« Diamond Island » (2)

 

Soirée-débat mardi 28 à 20h30
Présenté par Françoise Fouillé
Film cambodgien (vo, décembre 2016, 1h43) de Davy Chou avec Sobon Nuon, Cheanick Nov et Madeza Chhem

« Ils quittent un à un le pays
Pour s’en aller gagner leur vie
Loin de la terre où ils sont nés
Depuis longtemps ils en rêvaient
De la ville et de ses secrets
Du formica et du ciné »

La montagne, Jean Ferrat.

Chère Françoise,

Il faut bien l’admettre au plan formel, ce film est beau, toi et des spectateurs ont parfaitement évoqué les qualités de l’image, le travail sur le son, ses usages et ses significations.

Maintenant, il y a le récit, ce que nous raconte le film. C’est l’histoire d’un lieu et des jeunes gens qui travaillent à en faire un autre lieu. Et en même temps, une histoire de leurs vies. C’est à dire de  : comment ils vont se construire eux mêmes.

Le lieu est d’abord une sorte de « non lieu » à la périphérie de  Phnom Penh. Un îlot, un espace de sable et d’herbes sur lesquels il n’y a rien. Le rien c’est l’endroit où nous ne sommes pas, que nous n’avons pas encore marqué de notre (heureuse ?) présence. Ce rien va devenir Diamond Island, c’est à dire un espace kitch conçu par des investisseurs qui font commerce de kitch et s’en gavent jusqu’au paroxysme. (à l’image d’un président milliardaire contemporain, lequel ?).

Pour réaliser ce monument de grossièreté et de bêtise, il faut des travailleurs, pas n’importe lesquels, « ceux qui travaillent pour gagner leur vie, pour eux le travail est une contrainte relevant de la discipline de la faim, rien de plus* »… Pour ceux là,  le travail n’est que « domination, soumission, souffrance et aliénation* ».

Cette histoire ne se déroule pas n’importe où.
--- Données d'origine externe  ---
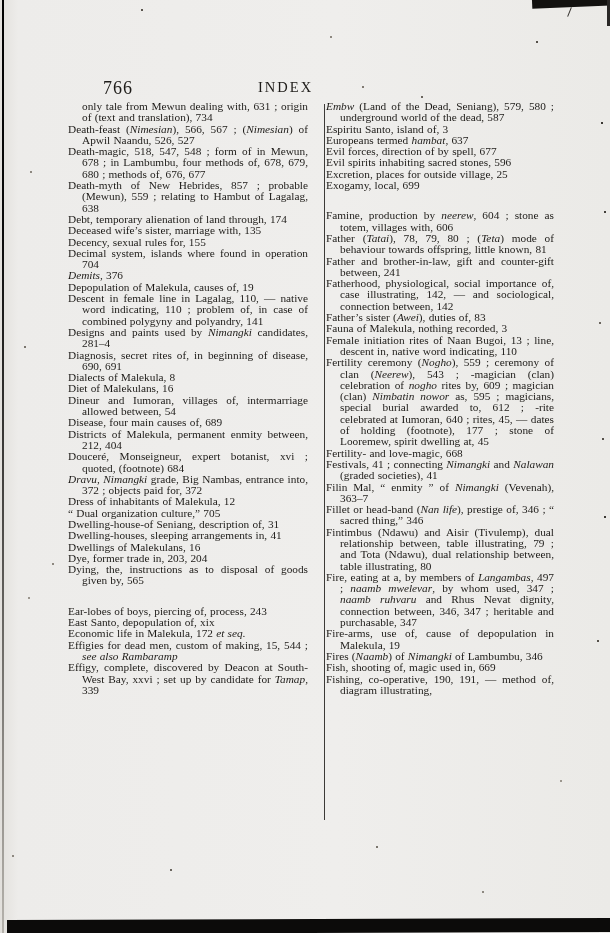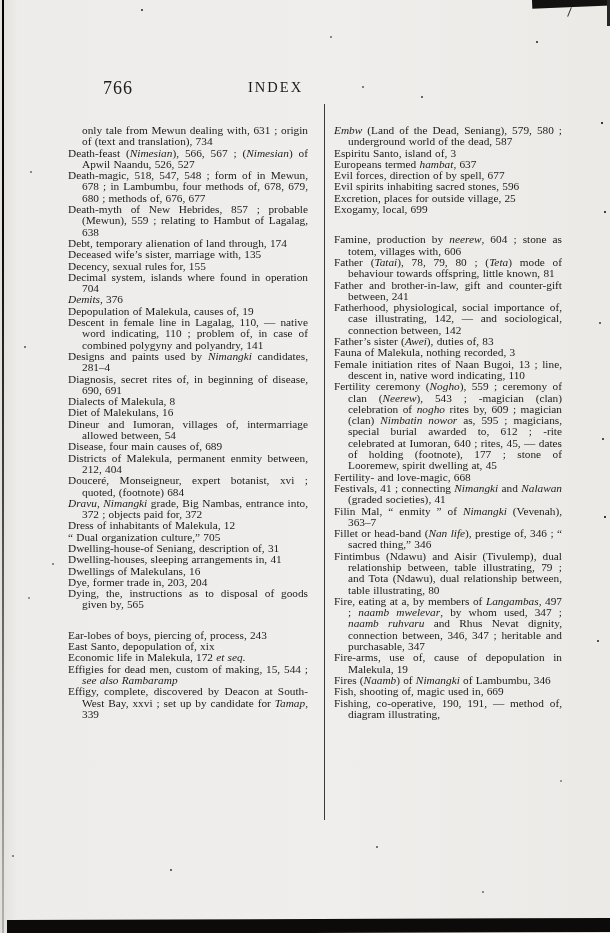--- a/index.html
+++ b/index.html
@@ -46,7 +46,7 @@
 
   
   .page-number { position:absolute; left:103px; top:78px; font-size:18px; letter-spacing:1px; }
-  .page-title  { position:absolute; left:248px; top:79px; font-size:14.5px; letter-spacing:2px; }
+  .page-title  { position:absolute; left:258px; top:79px; font-size:14.5px; letter-spacing:2px; }
 
   
   .col { position:absolute; top:101px;margin-top:24px; }

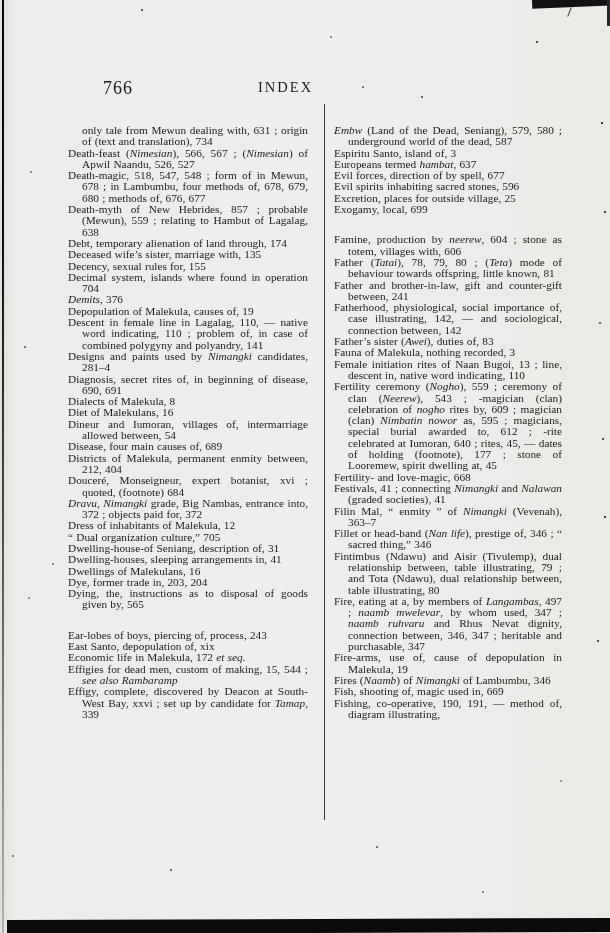--- a/index.html
+++ b/index.html
@@ -49,7 +49,7 @@
   .page-title  { position:absolute; left:258px; top:79px; font-size:14.5px; letter-spacing:2px; }
 
   
-  .col { position:absolute; top:101px;margin-top:24px; }
+  .col { position:absolute; top:101px; }
   .col-left  { left:68px;  width:240px; }
   .col-right { left:334px; width:228px; }
   .divider { position:absolute; left:324px; top:104px; width:1px; height:716px; background:#3c3a37; }

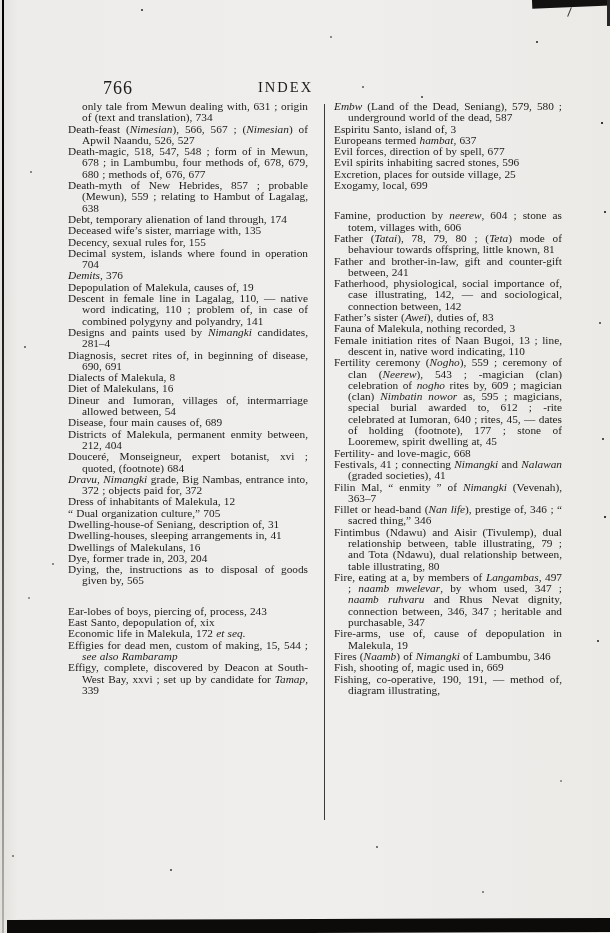--- a/index.html
+++ b/index.html
@@ -51,7 +51,7 @@
   
   .col { position:absolute; top:101px; }
   .col-left  { left:68px;  width:240px; }
-  .col-right { left:334px; width:228px; }
+  .col-right { left:326px; width:228px; }
   .divider { position:absolute; left:324px; top:104px; width:1px; height:716px; background:#3c3a37; }
 
   .entry {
Il y a tout ce que le film ne dit pas mais auquel nous pensons. Où vivaient ces gens ? Quelle est leur histoire dans la grande histoire cambodgienne, faite de colonisation, de guerre écocidaire, de révolution génocidaire… d’anomie.

 Le décor est campé, demeure ces jeunes, ils sont sympathiques, ils sont l’avenir du pays. Alors quels sont leurs espérances, leurs aspirations, leurs vies, leurs amours, de quelle manière cheminent-ils ? Et c’est l’objet même du film.

Et bien, ils sont comme nous, ce n’est qu’une question de degrés. Les filles veulent de beaux et gentils maris, et les garçons de belles filles et… des mobylettes. Pour la distraction, ils veulent accéder à leur juste part de kitch. Pourtant, il semble que le film contient autre chose, il faudrait le relire d’autres manières.

Et c’est pour ça que je compte sur toi, Françoise pour en faire un autre récit, dans ce même blog, car je suis bien conscient que ce film vaut mieux que mes commentaires. Au plaisir de te lire.

Georges

* *Christophe Dejour, la Croix du 27.02.2017

PS : Nous lirons Françoise, bien sûr, mais on peut déjà se reporter au bel article de Marie-No.